December 15, 2015

Regulators make banks earn higher risk adjusted ROE’s lending out the umbrella to those in the sun than to those in the rain

Sir, in 2003 as an Executive Director of the World Bank, in a formal statement I wrote: “The financial sector’s role, the reason why it is granted a license to operate, is to assist society in promoting economic growth by stimulating savings, efficiently allocating financial resources satisfying credit needs and creating opportunities for wealth distribution. Similarly, the role of the assessor –in this case, the Bank– is to fight poverty, and development is a task where risks need to be taken.

From this perspective the Financial Assessment Program Report might revolve too much around issues such as risk avoidance, vulnerabilities, stress tests and compliance with international regulations, without referring sufficiently to how the sector is performing its social commitments.

We all know that risk aversion comes at a cost - a cost that might be acceptable for developed and industrialized countries but that might be too high for poor and developing ones. In this respect the Bank has the responsibility of helping developing countries to strike the right balance between risks and growth possibilities.

In this respect let us not forget that the other side of the Basel [Committee’s regulatory] coin might be many, many developing opportunities in credit foregone.”

And I had started this fight against senseless credit-risk aversion already in 1997 with the first Op-Ed I had ever published “Puritanism in banking” 

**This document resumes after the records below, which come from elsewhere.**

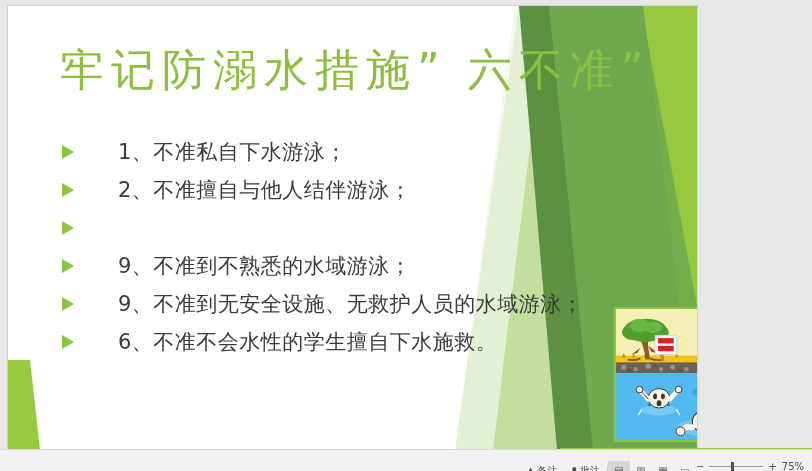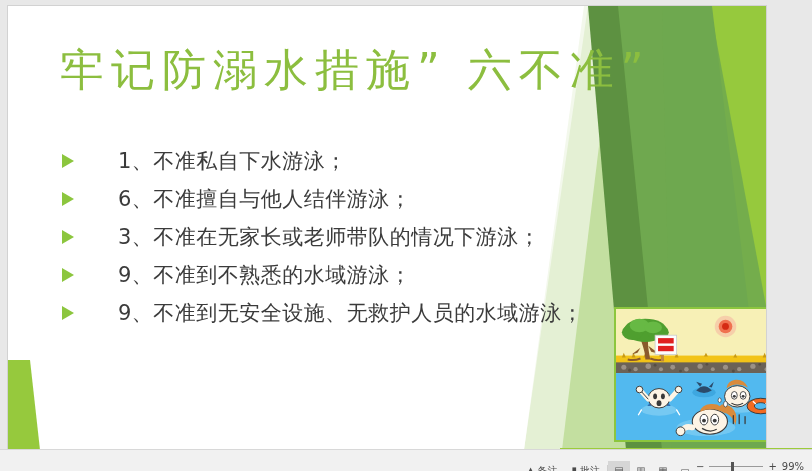--- a/index.html
+++ b/index.html
@@ -28,7 +28,7 @@
     position: absolute;
     left: 8px;
     top: 6px;
-    width: 758px;
+    width: 689px;
     height: 444px;
     background: #ffffff;
     overflow: hidden;

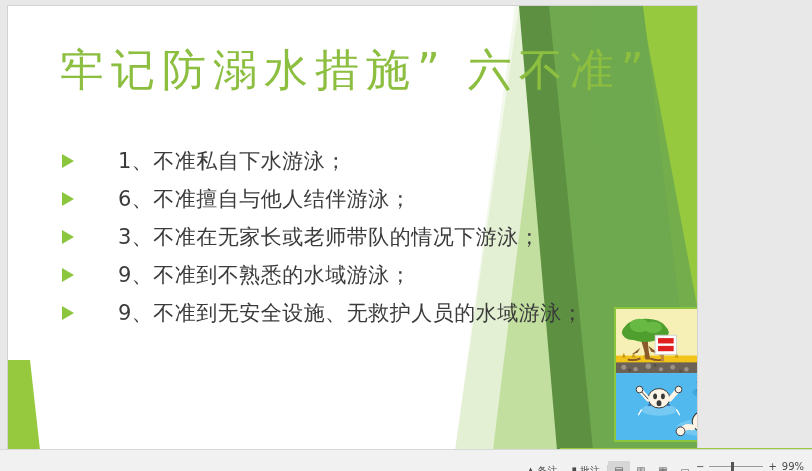--- a/index.html
+++ b/index.html
@@ -75,7 +75,7 @@
   #bullets {
     position: absolute;
     left: 46px;
-    top: 136px;
+    top: 127px;
     width: 640px;
   }
   .bullet-row {

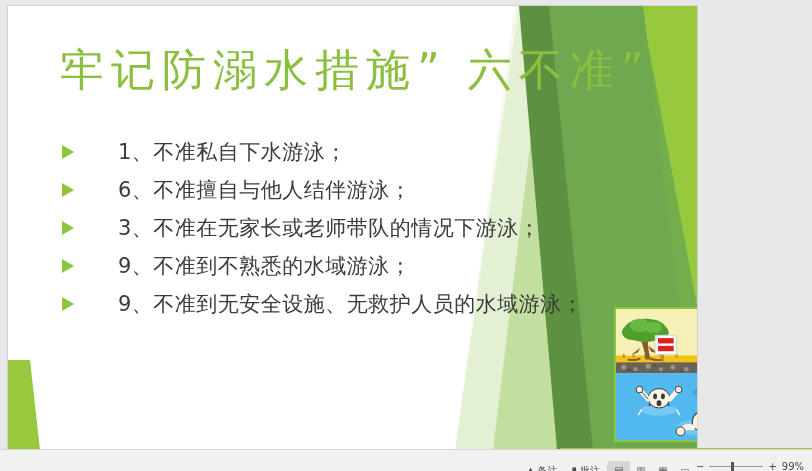--- a/index.html
+++ b/index.html
@@ -244,7 +244,7 @@
         <span class="bullet-mark">
             <span class="tri"></span>
           </span>
-        <span class="bullet-text">6、不准擅自与他人结伴游泳；</span>
+        <span class="bullet-text">2、不准擅自与他人结伴游泳；</span>
       </div>
 
       <div class="bullet-row">

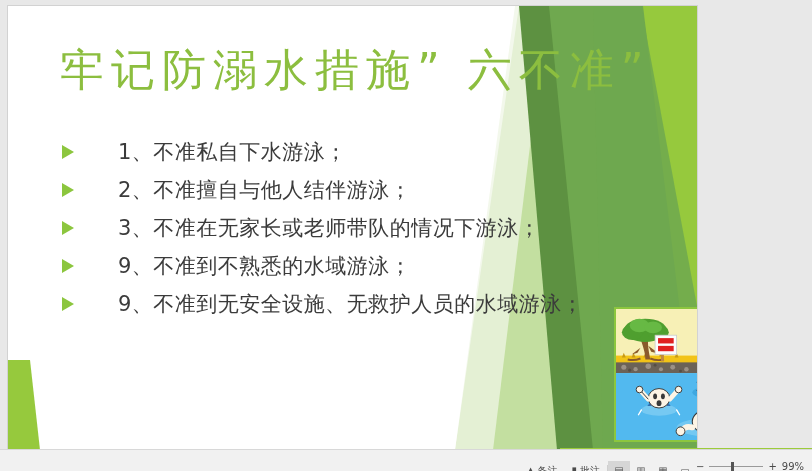--- a/index.html
+++ b/index.html
@@ -251,7 +251,6 @@
         <span class="bullet-mark">
             <span class="tri"></span>
           </span>
-        <span class="bullet-text">3、不准在无家长或老师带队的情况下游泳；</span>
       </div>
 
       <div class="bullet-row">

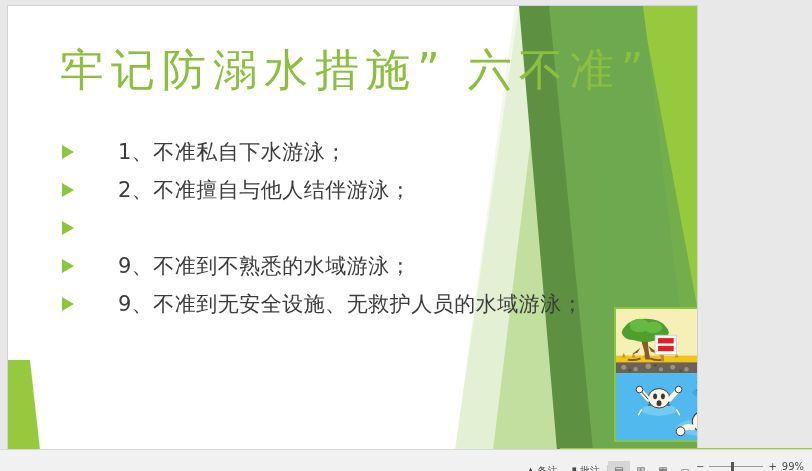--- a/index.html
+++ b/index.html
@@ -267,6 +267,12 @@
         <span class="bullet-text">9、不准到无安全设施、无救护人员的水域游泳；</span>
       </div>
 
+      <div class="bullet-row">
+        <span class="bullet-mark">
+            <span class="tri"></span>
+          </span>
+        <span class="bullet-text">6、不准不会水性的学生擅自下水施救。</span>
+      </div>
 
     </div>
 

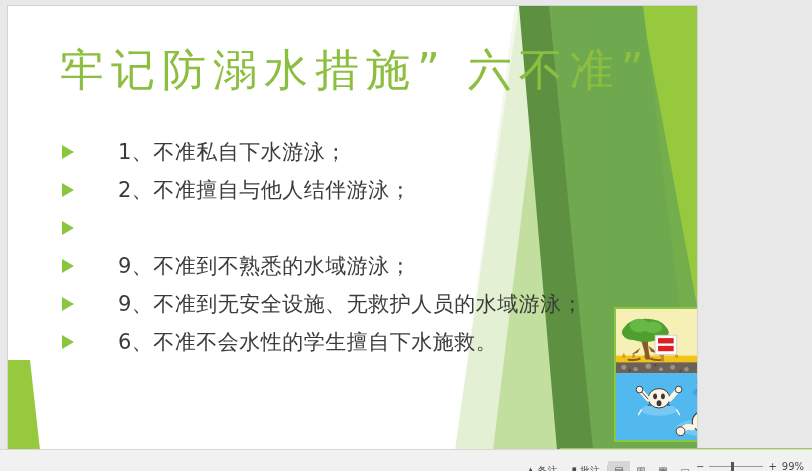--- a/index.html
+++ b/index.html
@@ -460,7 +460,7 @@
         <span class="sb-handle"></span>
       </span>
       <span>+</span>
-      <span>99%</span>
+      <span>75%</span>
     </span>
   </div>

And in 2009, in Martin Wolf’s Economist Forum, I prayed “Free us from imprudent risk aversion

So you can imagine how much I agree with Nobuchika Mori when he, as Japan’s regulator of financial markets and institutions now writes: “too much emphasis on stability can be harmful, especially in the long run. It may prolong and even perpetuate stagnation. Based on this experience, a shift to supporting finance for growth is needed now”, “Too much 'medicine' could make the system sicker” December 15.

Think of it. Mark Twain is quoted with saying “Bankers want to lend you the umbrella when the sun is out and take it back when it rains”. With credit risk weighted capital requirements, the regulators now also give our banks higher risk adjusted returns on equity when lending out the umbrella to those in the sun than when lending it to those in the rain.